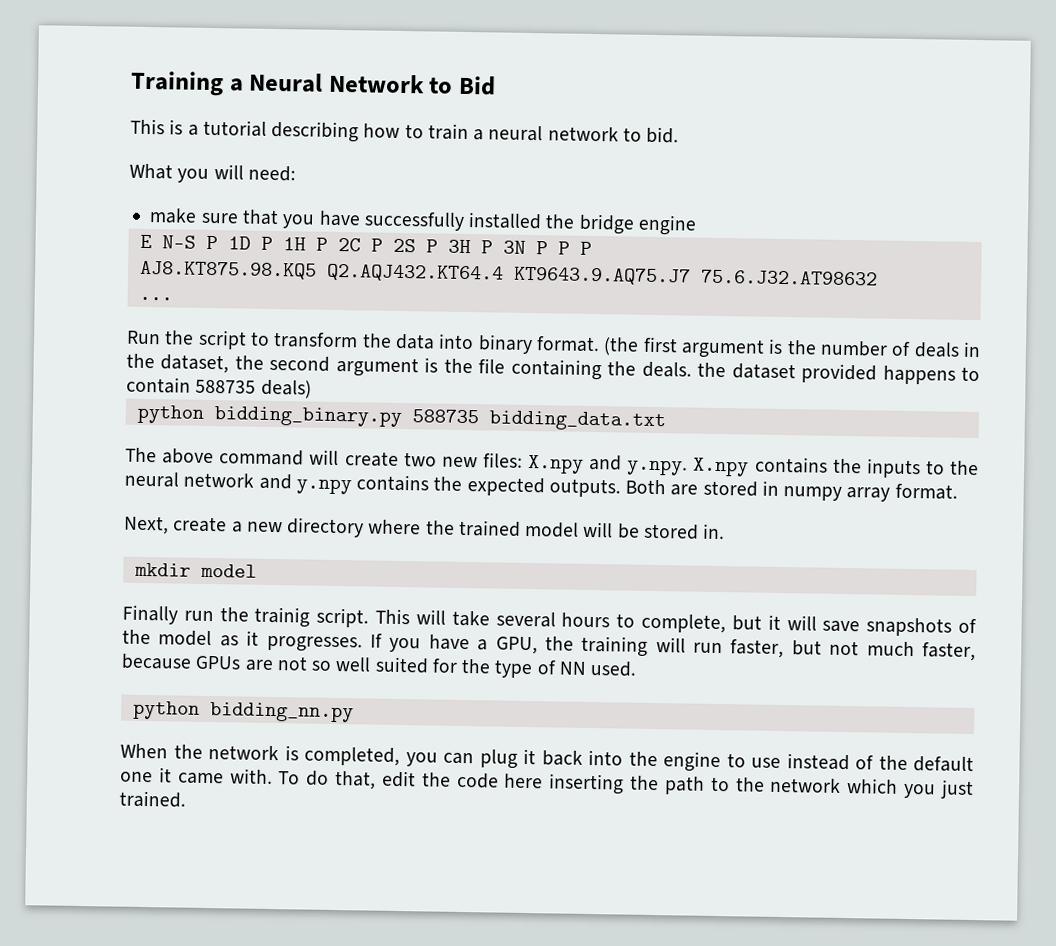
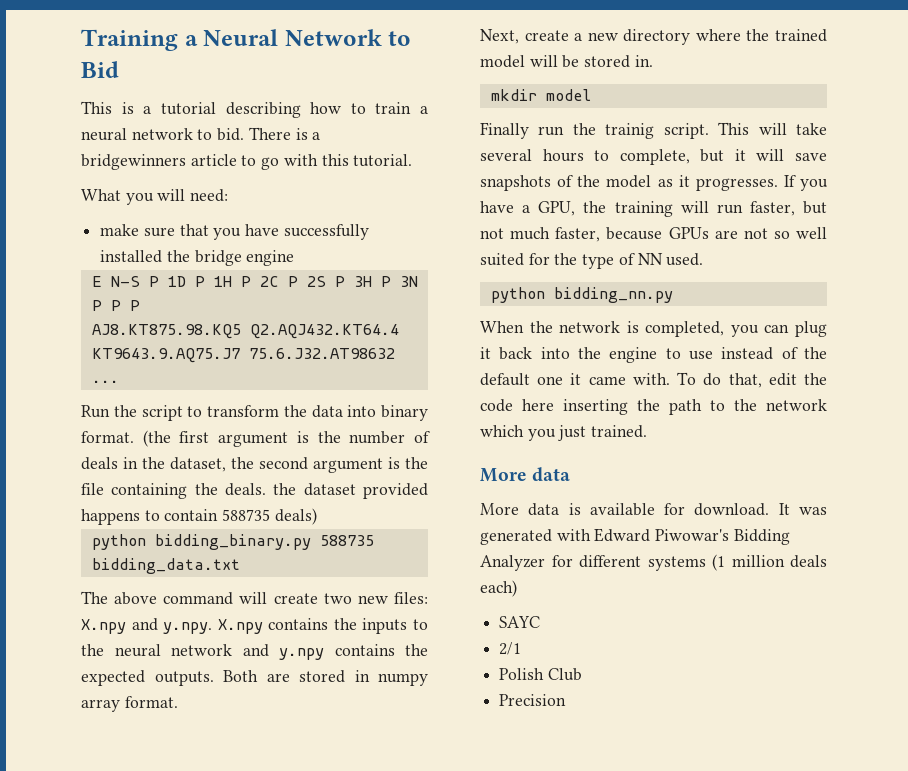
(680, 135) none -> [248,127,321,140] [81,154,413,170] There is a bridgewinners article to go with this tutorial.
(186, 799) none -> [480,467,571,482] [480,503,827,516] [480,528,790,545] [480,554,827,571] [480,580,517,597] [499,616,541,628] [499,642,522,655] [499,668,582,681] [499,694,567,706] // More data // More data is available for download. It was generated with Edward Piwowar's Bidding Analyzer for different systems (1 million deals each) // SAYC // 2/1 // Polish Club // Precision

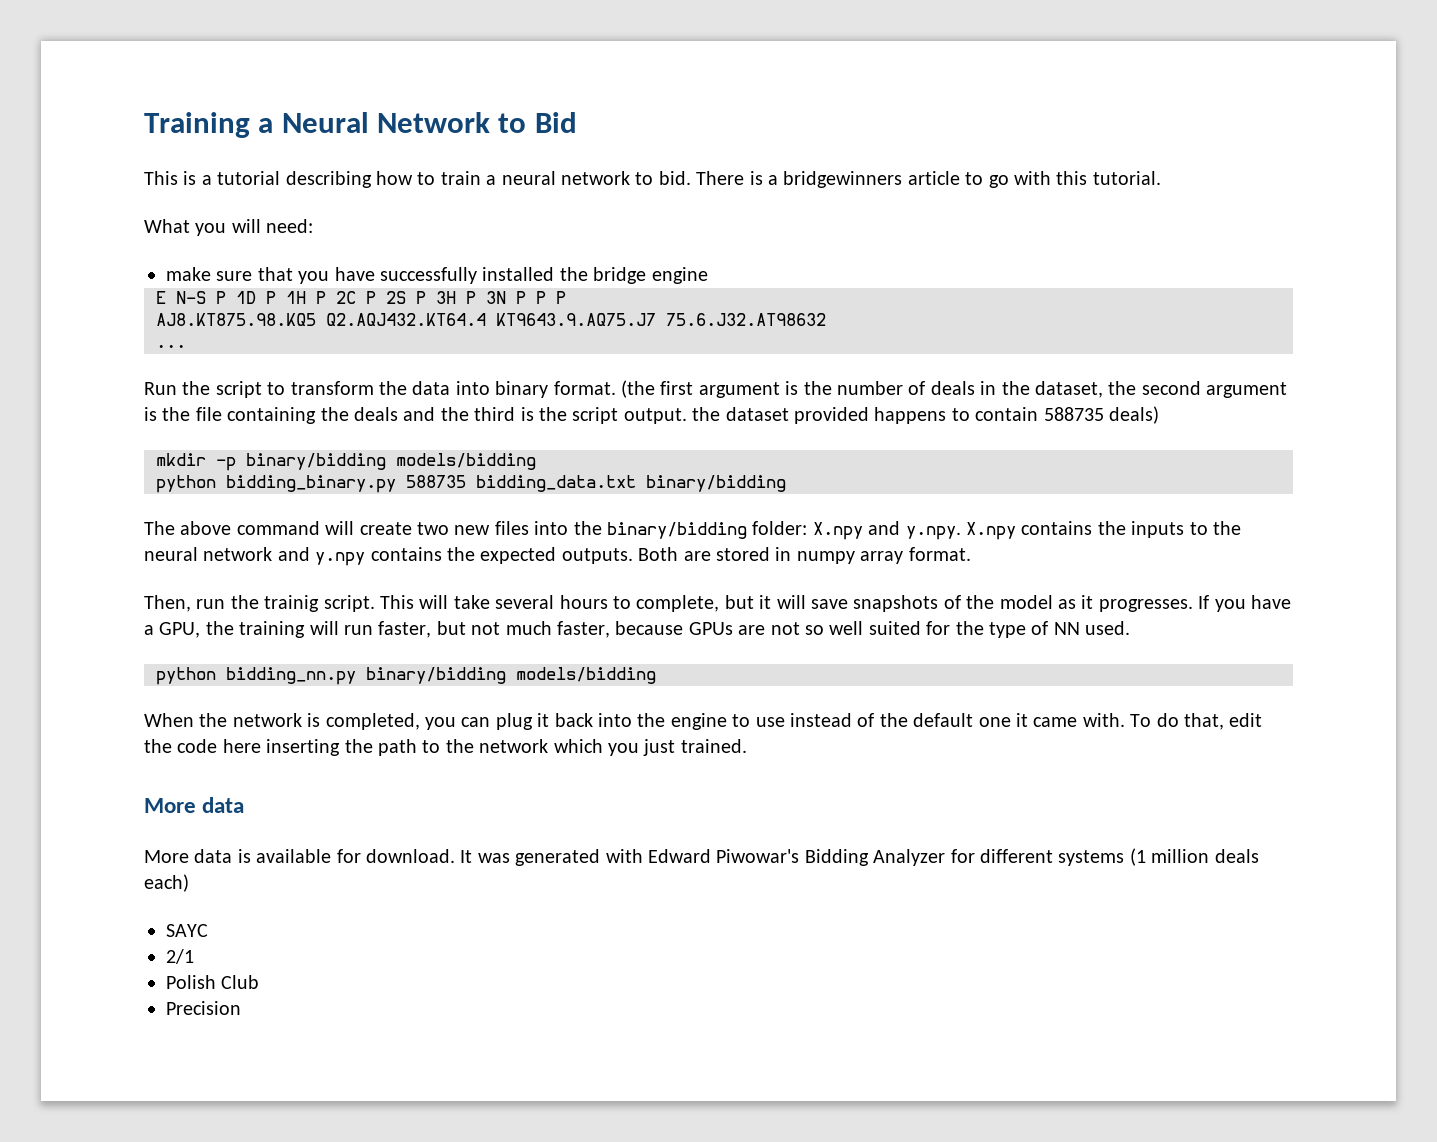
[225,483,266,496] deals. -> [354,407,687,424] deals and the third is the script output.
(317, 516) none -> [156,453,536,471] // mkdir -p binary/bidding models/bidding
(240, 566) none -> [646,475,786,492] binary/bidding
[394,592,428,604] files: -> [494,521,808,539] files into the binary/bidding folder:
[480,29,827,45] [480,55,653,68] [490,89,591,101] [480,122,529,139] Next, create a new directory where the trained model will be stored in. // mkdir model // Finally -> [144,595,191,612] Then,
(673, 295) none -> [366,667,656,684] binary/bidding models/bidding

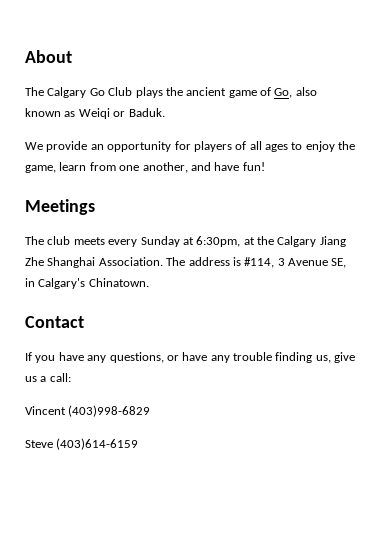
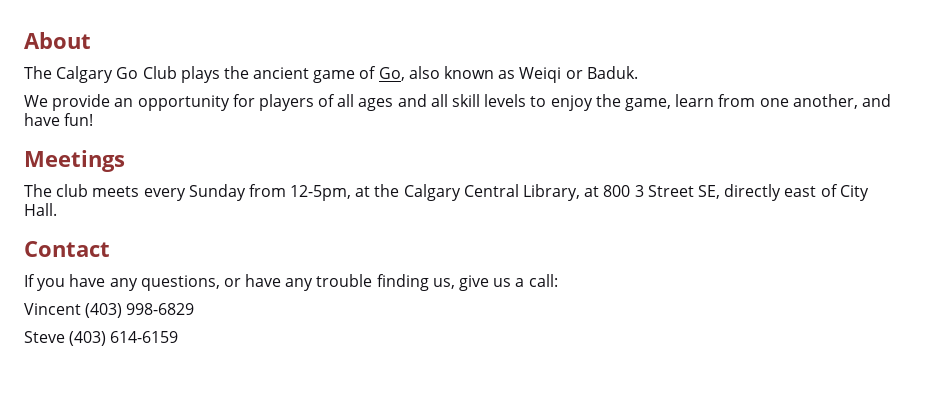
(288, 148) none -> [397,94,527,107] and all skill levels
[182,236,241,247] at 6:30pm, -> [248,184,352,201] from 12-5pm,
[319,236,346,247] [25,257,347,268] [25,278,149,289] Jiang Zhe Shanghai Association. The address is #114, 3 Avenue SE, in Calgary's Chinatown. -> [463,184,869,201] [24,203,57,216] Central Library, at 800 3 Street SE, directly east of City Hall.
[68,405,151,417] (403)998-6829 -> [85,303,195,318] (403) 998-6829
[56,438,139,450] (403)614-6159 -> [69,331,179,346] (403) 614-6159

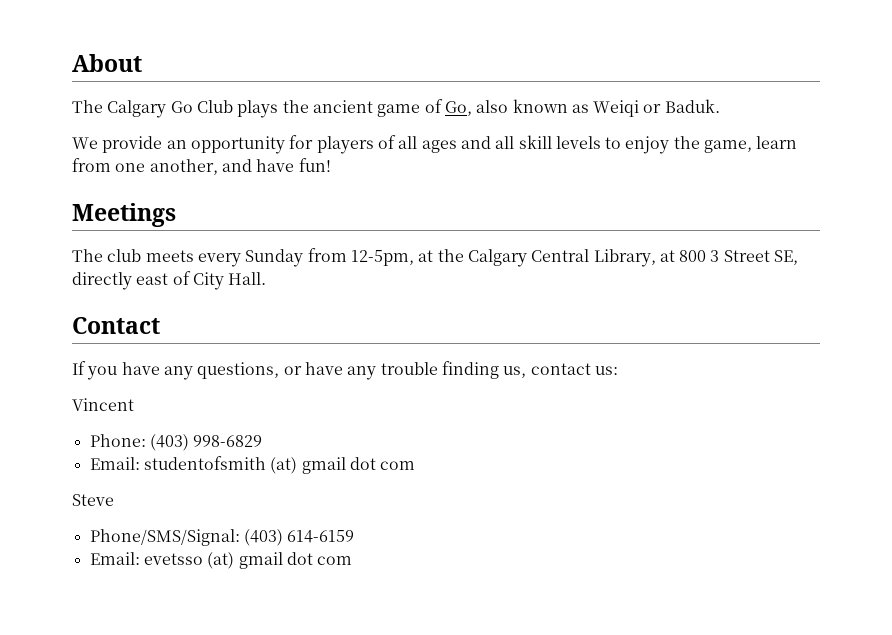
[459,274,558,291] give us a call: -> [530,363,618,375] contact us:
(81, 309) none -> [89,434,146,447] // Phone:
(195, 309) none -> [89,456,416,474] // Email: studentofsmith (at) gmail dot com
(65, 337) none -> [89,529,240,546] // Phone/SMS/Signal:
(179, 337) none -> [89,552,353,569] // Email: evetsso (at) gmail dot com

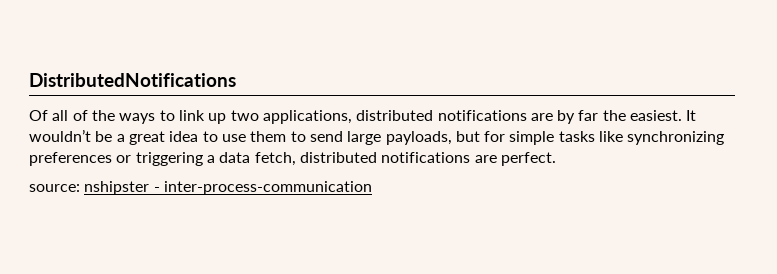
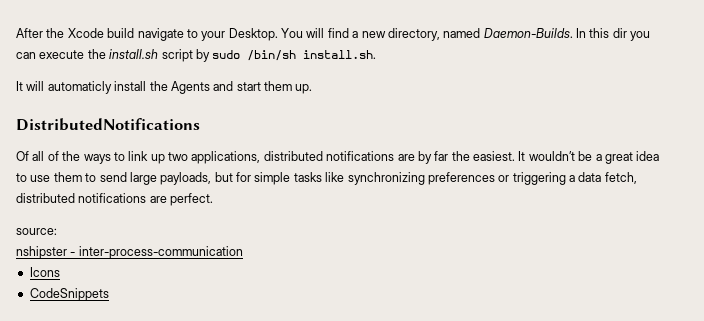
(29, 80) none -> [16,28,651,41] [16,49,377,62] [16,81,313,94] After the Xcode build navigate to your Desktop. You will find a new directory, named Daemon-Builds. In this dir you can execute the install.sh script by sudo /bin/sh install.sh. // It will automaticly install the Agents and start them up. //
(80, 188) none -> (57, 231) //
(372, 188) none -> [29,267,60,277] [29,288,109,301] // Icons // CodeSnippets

****************************************

-- EXERCISE OBJECTIVE --
Restating the data word for word is the task, and pictures are to be omitted.

-- ANSWER TO THIS PROBLEM --
(680, 135) none -> [248,127,321,140] [81,154,413,170] There is a bridgewinners article to go with this tutorial.
(186, 799) none -> [480,467,571,482] [480,503,827,516] [480,528,790,545] [480,554,827,571] [480,580,517,597] [499,616,541,628] [499,642,522,655] [499,668,582,681] [499,694,567,706] // More data // More data is available for download. It was generated with Edward Piwowar's Bidding Analyzer for different systems (1 million deals each) // SAYC // 2/1 // Polish Club // Precision

[225,483,266,496] deals. -> [354,407,687,424] deals and the third is the script output.
(317, 516) none -> [156,453,536,471] // mkdir -p binary/bidding models/bidding
(240, 566) none -> [646,475,786,492] binary/bidding
[394,592,428,604] files: -> [494,521,808,539] files into the binary/bidding folder:
[480,29,827,45] [480,55,653,68] [490,89,591,101] [480,122,529,139] Next, create a new directory where the trained model will be stored in. // mkdir model // Finally -> [144,595,191,612] Then,
(673, 295) none -> [366,667,656,684] binary/bidding models/bidding

(288, 148) none -> [397,94,527,107] and all skill levels
[182,236,241,247] at 6:30pm, -> [248,184,352,201] from 12-5pm,
[319,236,346,247] [25,257,347,268] [25,278,149,289] Jiang Zhe Shanghai Association. The address is #114, 3 Avenue SE, in Calgary's Chinatown. -> [463,184,869,201] [24,203,57,216] Central Library, at 800 3 Street SE, directly east of City Hall.
[68,405,151,417] (403)998-6829 -> [85,303,195,318] (403) 998-6829
[56,438,139,450] (403)614-6159 -> [69,331,179,346] (403) 614-6159

[459,274,558,291] give us a call: -> [530,363,618,375] contact us:
(81, 309) none -> [89,434,146,447] // Phone:
(195, 309) none -> [89,456,416,474] // Email: studentofsmith (at) gmail dot com
(65, 337) none -> [89,529,240,546] // Phone/SMS/Signal:
(179, 337) none -> [89,552,353,569] // Email: evetsso (at) gmail dot com

(29, 80) none -> [16,28,651,41] [16,49,377,62] [16,81,313,94] After the Xcode build navigate to your Desktop. You will find a new directory, named Daemon-Builds. In this dir you can execute the install.sh script by sudo /bin/sh install.sh. // It will automaticly install the Agents and start them up. //
(80, 188) none -> (57, 231) //
(372, 188) none -> [29,267,60,277] [29,288,109,301] // Icons // CodeSnippets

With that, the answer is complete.